As token adoption rises, enterprises focus on building intelligent, governed, multi-model ecosystems that maximize business value from AI.

Just months ago, the conversation for enterprises was - if and how the organization would adopt artificial intelligence. Today, AI pilots have moved into large-scale deployments, sending token consumption soaring.
As rising AI consumption was viewed as proof that the organization was embracing the future; today, for enterprise leaders, “Are we getting enough value for every dollar we spend?” is a confounding question to which they are looking for answers.
Organizations are today not excited about access to the most powerful model, but figuring out use of the right model for the right task at the right cost. “I'm so glad we're talking ROI now,” says Puneet Chandok, President of Microsoft India and South Asia, who now sees more enterprises realizing the need for an open, heterogeneous, diverse ecosystem of models to work.
“So most CFOs and CEOs tell me it's not about spending less, it's about spending intentionally. How do we use frontier solutions for frontier problems? How do we make sure that we have an open, heterogeneous system where multiple models work together to give us the quality we need based on the use case, based on the query? And that's exactly the work we're doing with Foundry,” he added.
This shift towards AI value is something that IT firms and systems integrators are already looking to embrace.
At the company Q1FY27 earnings call, TCS CEO & MD K. Krithivasan observed, "We believe most enterprises will have multiple models, one LLM plus many SLMs or multiple LLMs within the same family," where organizations would deploy an ecosystem of models, choosing between large and small models depending on the complexity of the task, the cost involved, and the value being generated." Krithivasan further pointed out that this is an area where system integrators have a greater role to play and ensure that the client's money is well spent, and the value is delivered to them.
The challenge now is not just implementing AI, but designing architectures that can balance performance, cost, governance, and security across multiple models and environments.
In the AI technology cycle, as adoption reaches scale and token prices are gradually declining, AI usage is growing at an even faster pace. According to Gartner, AI inference costs per agentic workflow are expected to increase more than fivefold by 2028.
The business and technology insights company says that although foundational AI models are becoming cheaper and more efficient, enterprises are using increasingly powerful models and deploying more complex, agentic workflows that consume significantly more tokens.
As a result, overall AI inference costs are rising, making cost optimization and multi-model management critical priorities for organizations.
As C. Vijayakumar, CEO & MD HCL Tech, said during the company’s earnings call, "The tiered approach is becoming the most popular enterprise AI architecture, both for data sovereignty for the enterprises and for the right price performance."
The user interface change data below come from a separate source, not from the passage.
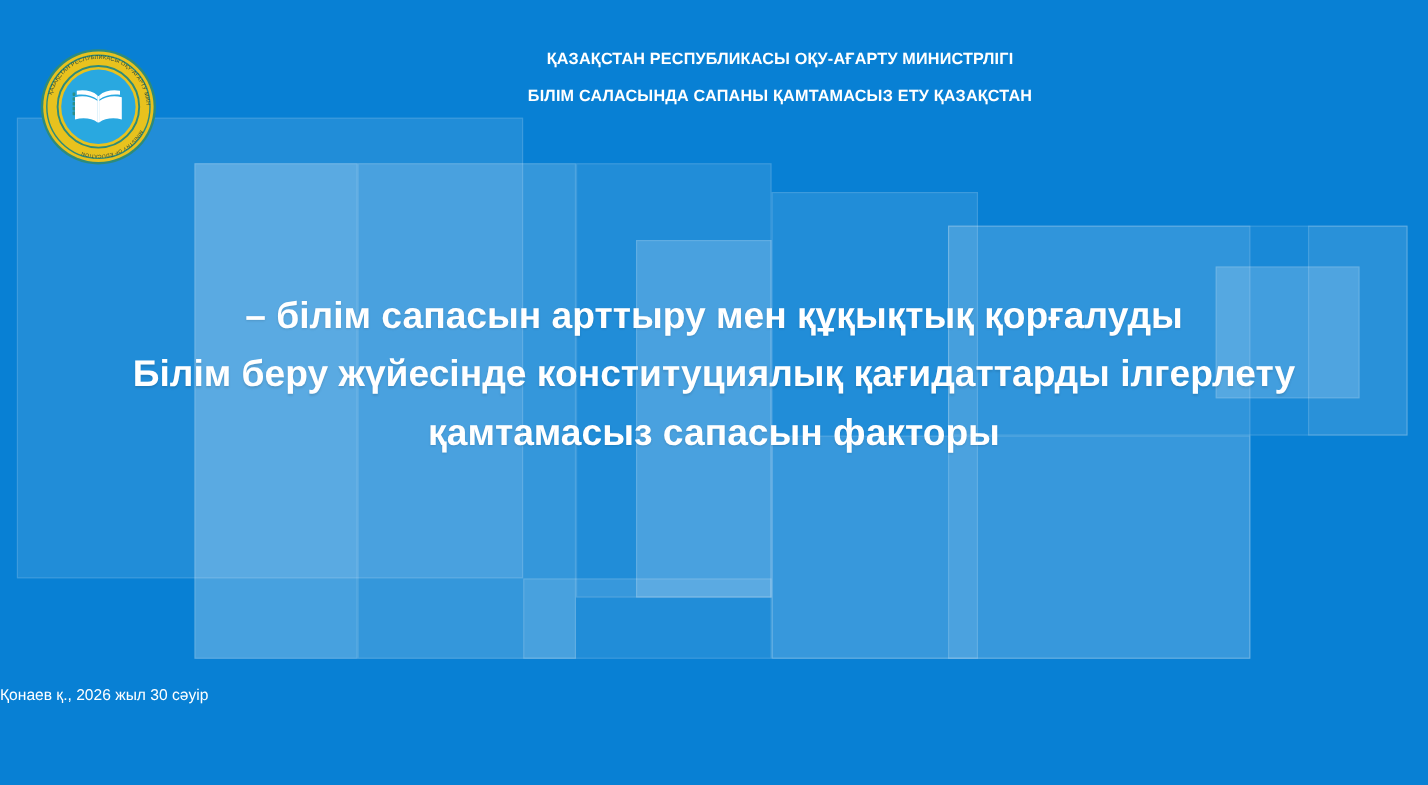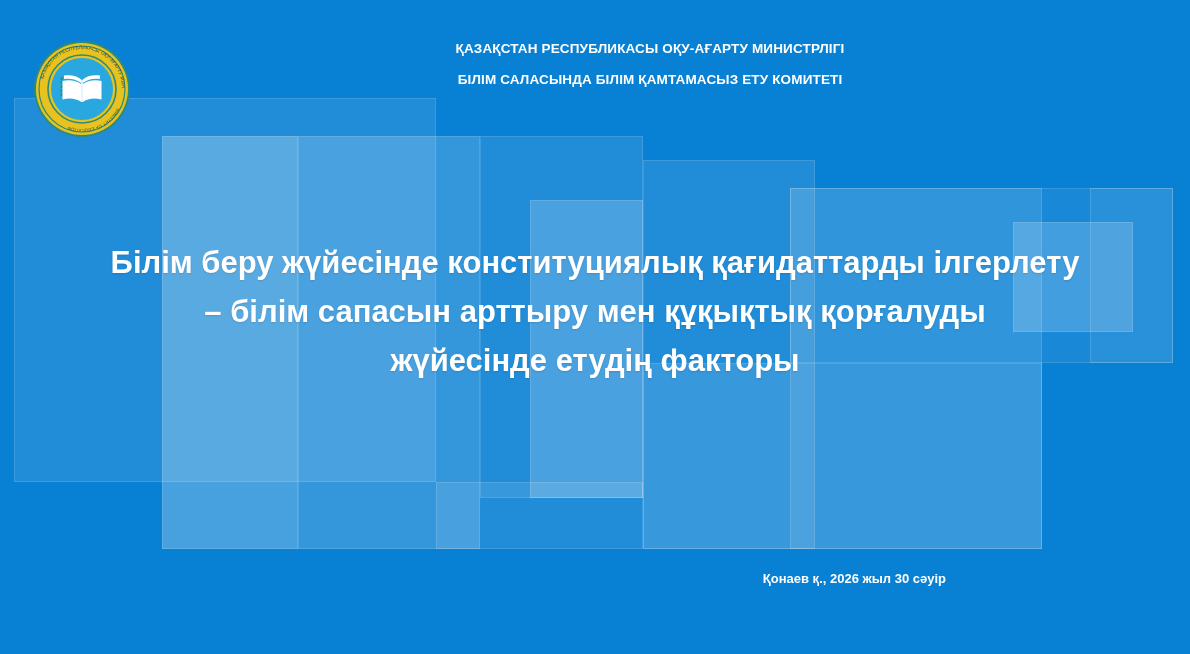--- a/index.html
+++ b/index.html
@@ -90,24 +90,24 @@
     z-index: 4;
     text-shadow: 0 1px 2px rgba(0,0,0,0.12);
   }
 
   
   .footer {
     position: absolute;
     left: 0;
     top: 571px;
     width: 946px;
-    text-align: right;
+    text-align: left;
     color: #ffffff;
     font-size: 13px;
-    font-weight: bold;
+    font-weight: normal;
     z-index: 4;
   }
 </style>
 </head>
 <body>
 
 <div id="slide">
 
   <div class="bg-layer">
     <div class="rect soft   r1"></div>
@@ -156,24 +156,24 @@
         <path d="M50.7,40.5 C55,36.5 62,35.5 68,36.6 L68,40 C62,39.1 55.5,40.3 50.7,44 Z"></path>
         <path d="M49.4,45.2 C44.6,41.4 37,40.4 30.5,42 L30.5,60.5 C37.5,58.6 44.6,59.5 49.4,63 Z"></path>
         <path d="M50.6,45.2 C55.4,41.4 63,40.4 69.5,42 L69.5,60.5 C62.5,58.6 55.4,59.5 50.6,63 Z"></path>
         <rect x="49.2" y="41" width="1.6" height="22" rx="0.6"></rect>
       </g>
     </svg>
   </div>
 
   <div class="header-text">
     <div class="header-line">ҚАЗАҚСТАН РЕСПУБЛИКАСЫ ОҚУ-АҒАРТУ МИНИСТРЛІГІ</div>
-    <div class="header-line">БІЛІМ САЛАСЫНДА БІЛІМ ҚАМТАМАСЫЗ ЕТУ КОМИТЕТІ</div>
+    <div class="header-line">БІЛІМ САЛАСЫНДА САПАНЫ ҚАМТАМАСЫЗ ЕТУ ҚАЗАҚСТАН</div>
   </div>
 
   <div class="title">
+    <div>– білім сапасын арттыру мен құқықтық қорғалуды</div>
     <div>Білім беру жүйесінде конституциялық қағидаттарды ілгерлету</div>
-    <div>– білім сапасын арттыру мен құқықтық қорғалуды</div>
-    <div>жүйесінде етудің факторы</div>
+    <div>қамтамасыз сапасын факторы</div>
   </div>
 
   <div class="footer">Қонаев қ., 2026 жыл 30 сәуір</div>
 
 </div>
 
 </body></html>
AI architecture strategies where smaller language models would sit closer to enterprise data, handling routine and domain-specific tasks, while larger models would be reserved for the most complex tasks and governance and security layers determining which model should be used in each situation.
Similarly, Infosys also sees the same trend, where companies were increasingly asking whether they could use, a less parameter model, also less expensive model or even an older version of some of the big company models for some tasks and the most recent one for some very specific, high-end type of task, as Salil Parekh, CEO & MD Infosys, noted in the company’s analyst call.
Further, he said that the Topaz Fabric was built to remove complexity, working with 15 different models, the platform makes those decisions automatically, balancing capability, speed, and cost.
With the initial AI adoption excitement now giving way to business fundamentals, enterprise AI adoption will not hinge on models, agents, or tokens consumed, but increasingly on contextual intelligence coupled with governance and turning AI pilots into measurable business outcomes and sustainable value.